Is it really so different from the days when people tape recorded their favorite songs off the radio and made mix tapes for their friends?

Yes, because millions of people want to listen to it.

As a musician, I know that exposure is critical, especially for independent artists, and airplay is the commercial that sells the record. Shutting down the small Internet-based stations could mean the end of niche marketing and the end of programming that isn’t controlled by something that seems very much like a monopoly. In short, the indies will have fewer opportunities to be heard. 

The debate centers around two opposing forces, SoundExchange (exchange.com\">www.sound exchange.com), which defends a huge royalty rate hike announced earlier this year by the Copyright Royalty Board, and DiMA (Digital Media Association — www.digmedia.org) which opposes them.

If SoundExchange has its way, in addition to a flat fee of $500 per channel per year (which never goes to artists but instead covers administrative costs of SoundExchange), Webcasters will pay for each song streamed to each user. The per-song rate starts at $.0008 and increases every year between now and 2010. That means if the station plays 16 songs per hour, they would have to pay about 1.28 cents per listener per hour. That’s roughly $11,212.00 per year for just one daily listener. Imagine if you had a dozen?

“We stopped streaming in 2000 because we couldn’t afford the OLD fees,” states John Mangan, station manager for Tacoma-based I-91FM-KVTI.

Web streamers are shaking in their Doc Martens because the enormous bill they are being threatened with would put them out of business and into debt in many cases. What is additionally daunting is that these rates will be retroactive as of January 2006, so unless Uncle Sam intervenes or a compromise is found, the debt already exists and the interest is accruing. July 15 was the due date by which Webstreamers were supposed to voluntarily pay up, but SoundExchange said no law suits will be brought against anyone just yet because the debate continues.

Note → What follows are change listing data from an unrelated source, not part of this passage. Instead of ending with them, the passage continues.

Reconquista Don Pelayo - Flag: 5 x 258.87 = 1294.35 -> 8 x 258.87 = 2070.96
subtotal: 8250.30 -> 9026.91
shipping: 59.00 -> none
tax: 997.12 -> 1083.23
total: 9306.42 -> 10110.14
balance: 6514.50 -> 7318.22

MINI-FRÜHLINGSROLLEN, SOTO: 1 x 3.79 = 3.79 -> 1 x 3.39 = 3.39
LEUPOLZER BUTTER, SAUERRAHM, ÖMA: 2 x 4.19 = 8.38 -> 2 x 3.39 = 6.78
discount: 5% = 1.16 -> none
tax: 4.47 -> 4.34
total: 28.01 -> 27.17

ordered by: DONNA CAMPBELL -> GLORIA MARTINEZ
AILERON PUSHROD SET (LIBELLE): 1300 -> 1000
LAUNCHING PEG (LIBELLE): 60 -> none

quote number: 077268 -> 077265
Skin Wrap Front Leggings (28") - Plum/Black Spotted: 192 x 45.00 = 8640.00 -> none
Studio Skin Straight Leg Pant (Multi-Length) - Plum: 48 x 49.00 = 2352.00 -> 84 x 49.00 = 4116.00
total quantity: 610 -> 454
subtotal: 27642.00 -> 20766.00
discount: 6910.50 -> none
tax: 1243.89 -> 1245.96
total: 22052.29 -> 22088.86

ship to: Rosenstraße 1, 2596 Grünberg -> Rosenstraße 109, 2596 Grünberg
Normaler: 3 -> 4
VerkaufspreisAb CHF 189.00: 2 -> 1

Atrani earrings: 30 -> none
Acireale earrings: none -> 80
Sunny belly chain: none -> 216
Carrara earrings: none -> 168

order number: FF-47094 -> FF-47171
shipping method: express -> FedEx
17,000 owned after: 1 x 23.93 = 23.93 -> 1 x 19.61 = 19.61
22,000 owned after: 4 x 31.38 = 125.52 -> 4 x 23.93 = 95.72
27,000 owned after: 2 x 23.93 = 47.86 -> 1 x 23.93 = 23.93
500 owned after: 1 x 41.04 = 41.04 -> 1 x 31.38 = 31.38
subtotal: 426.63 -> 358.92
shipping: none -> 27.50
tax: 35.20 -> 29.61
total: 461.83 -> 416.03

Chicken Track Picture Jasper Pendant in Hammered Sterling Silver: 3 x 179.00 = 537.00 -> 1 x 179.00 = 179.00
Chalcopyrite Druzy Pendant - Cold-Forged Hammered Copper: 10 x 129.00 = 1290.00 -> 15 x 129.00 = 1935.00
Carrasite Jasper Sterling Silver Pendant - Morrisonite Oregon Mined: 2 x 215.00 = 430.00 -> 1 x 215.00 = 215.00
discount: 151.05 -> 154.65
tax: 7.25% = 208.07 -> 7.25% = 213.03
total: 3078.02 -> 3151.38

SoundExchange offered an annual fee cap of $50,000 if the broadcaster reports every song that is played and implements expensive technology to limit the ability of listeners to copy the broadcasts, a practice known as streamripping.

If the Internet Radio Equality Act is enacted, it would set Webcaster royalties at 7.5 percent of revenue and allow them to continue operating pretty much as they have been. For more information, visit http://en.wikipedia.org/wiki/Internet_Radio_ Equality_Act

“We stream our air signal from our Web site at www.c895worldwide.com, and from our MySpace page myspace.com/c895worldwide,” says Jon McDaniel, station manager of KNHC C89 FM in Seattle.  “The new RIAA (Recording Industry Association of America) rates have not gone into effect yet, so we are continuing until the new deadline is set. Once they are instituted, we will have to cut the number of streams we offer. The new rates will be too much for us to continue at our current rate.”